Why buy from BuyBocceBalls
We carry every active size from 30mm mini up to 114mm volo, plus 4-ball half-sets and 8-ball bundles in each size. Most US orders ship in two to four business days from US warehouses. Browse the full bocce ball collection for every active size.
Frequently asked questions
What size bocce balls should I get?
For league play: 107mm (FIB regulation). For backyard play on grass: 110mm. For Italian volo tradition: 114mm. For pétanque or senior players: 73mm metal. The 107mm size is the most versatile if you're unsure.

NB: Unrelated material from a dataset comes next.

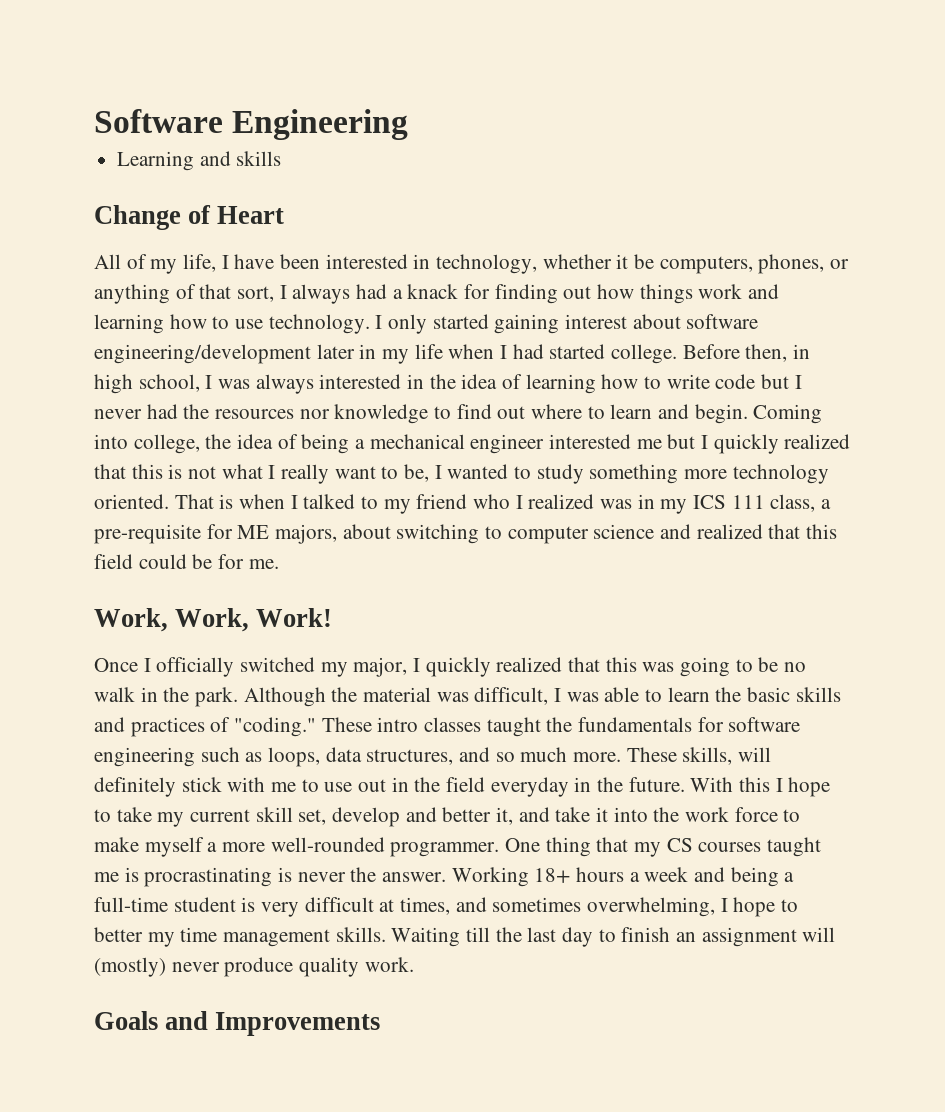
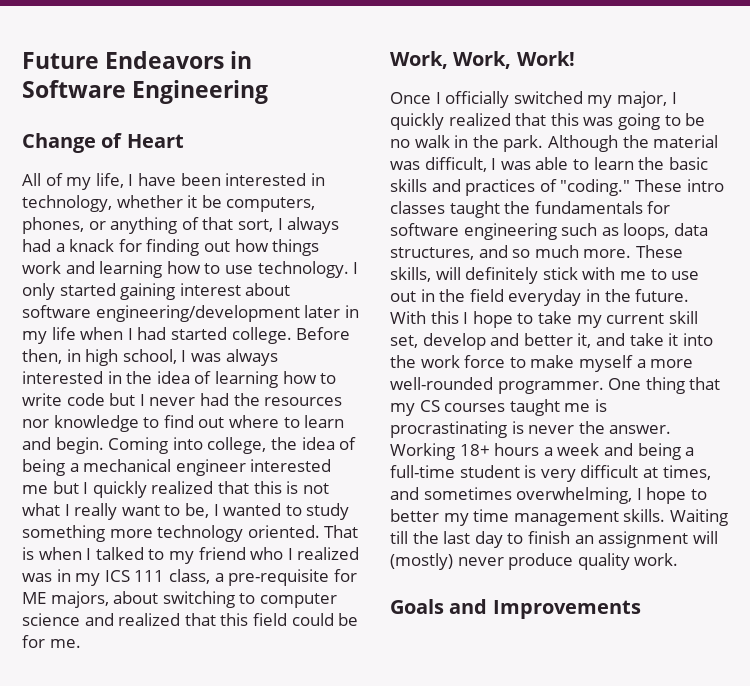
(94, 121) none -> [22,51,253,69] Future Endeavors in
[117,151,282,171] // Learning and skills -> (269, 92) none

What is the difference between 107mm, 110mm, and 114mm bocce balls?
107mm is the FIB regulation tournament size (920g). 110mm is the Italian recreational size (~1,100g). 114mm is the Italian volo tradition size (~1,200g). All three are bocce; only 107mm is sanctioned for raffa league play.
Are bigger bocce balls better?
Not better, just different. Bigger balls (110mm, 114mm) hold line better on rough surfaces. Smaller balls (107mm, 73mm) are easier to throw accurately at distance. Choose based on use case, not size for size's sake.
What size bocce balls are professional?
107mm. The FIB raffa regulation diameter is the international professional/tournament standard, used at USBF-sanctioned events and FIB championships.